Most important, participants were taught to turn hunches into probabilities. Then they had online discussions with members of their team adjusting the probabilities, as often as every day. People in the discussions wanted to avoid the embarrassment of being proved wrong.

In these discussions, hedgehogs disappeared and foxes prospered. That is, having grand theories about, say, the nature of modern China was not useful. Being able to look at a narrow question from many vantage points and quickly readjust the probabilities was tremendously useful. The Penn/Berkeley team also came up with an algorithm to weigh the best performers. Let’s say the top three forecasters all believe that the chances that Italy will stay in the euro zone are 0.7 (with 1 being a certainty it will and 0 being a certainty it won’t). If those three forecasters arrive at their judgments using different information and analysis, then the algorithm synthesizes their combined judgment into a 0.9. It makes the collective judgment more extreme.

This algorithm has been extremely good at predicting results. Tetlock has tried to use his own intuition to beat the algorithm but hasn’t succeeded.

In the second year of the tournament, Tetlock and collaborators skimmed off the top 2 percent of forecasters across experimental conditions, identifying 60 top performers and randomly assigning them into five teams of 12 each. These “super forecasters” also delivered a far-above-average performance in Year 2. Apparently, forecasting skill cannot only be taught, it can be replicated.

Tetlock is now recruiting for Year 3. (You can match wits against the world by visiting www.goodjudgmentproject.com.) He believes that this kind of process may help depolarize politics. If you take Republicans and Democrats and ask them to make a series of narrow predictions, they’ll have to put aside their grand notions and think clearly about the imminently falsifiable.

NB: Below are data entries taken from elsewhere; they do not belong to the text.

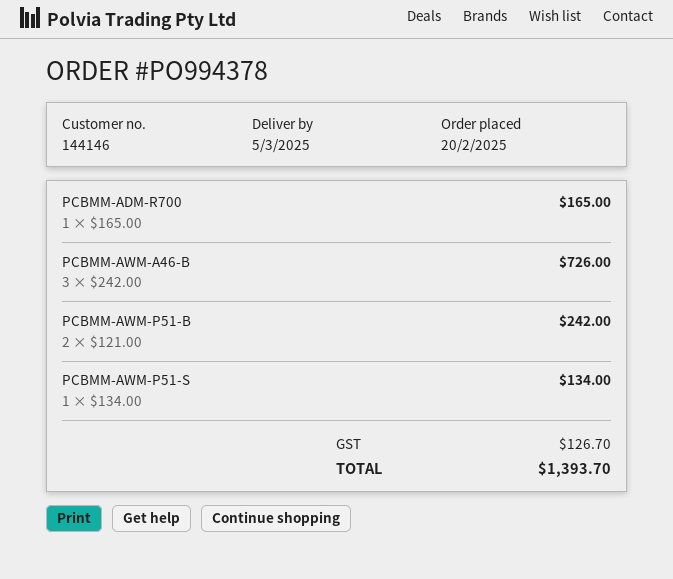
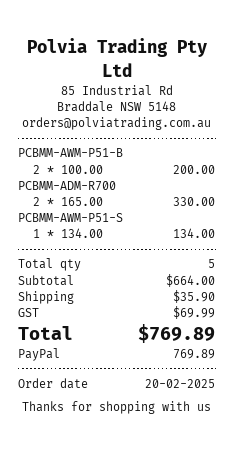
PCBMM-ADM-R700: 1 x 165.00 = 165.00 -> 2 x 165.00 = 330.00
PCBMM-AWM-A46-B: 3 x 242.00 = 726.00 -> none
PCBMM-AWM-P51-B: 2 x 121.00 = 242.00 -> 2 x 100.00 = 200.00
shipping: none -> 35.90
tax: 126.70 -> 69.99
total: 1393.70 -> 769.89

If I were President Obama or John Kerry, I’d want the Penn/Berkeley predictions on my desk. The intelligence communities may hate it. High-status old vets have nothing to gain and much to lose by having their analysis measured against a bunch of outsiders. But this sort of work could probably help policy makers better anticipate what’s around the corner. It might induce them to think more probabilistically. It might make them better foxes.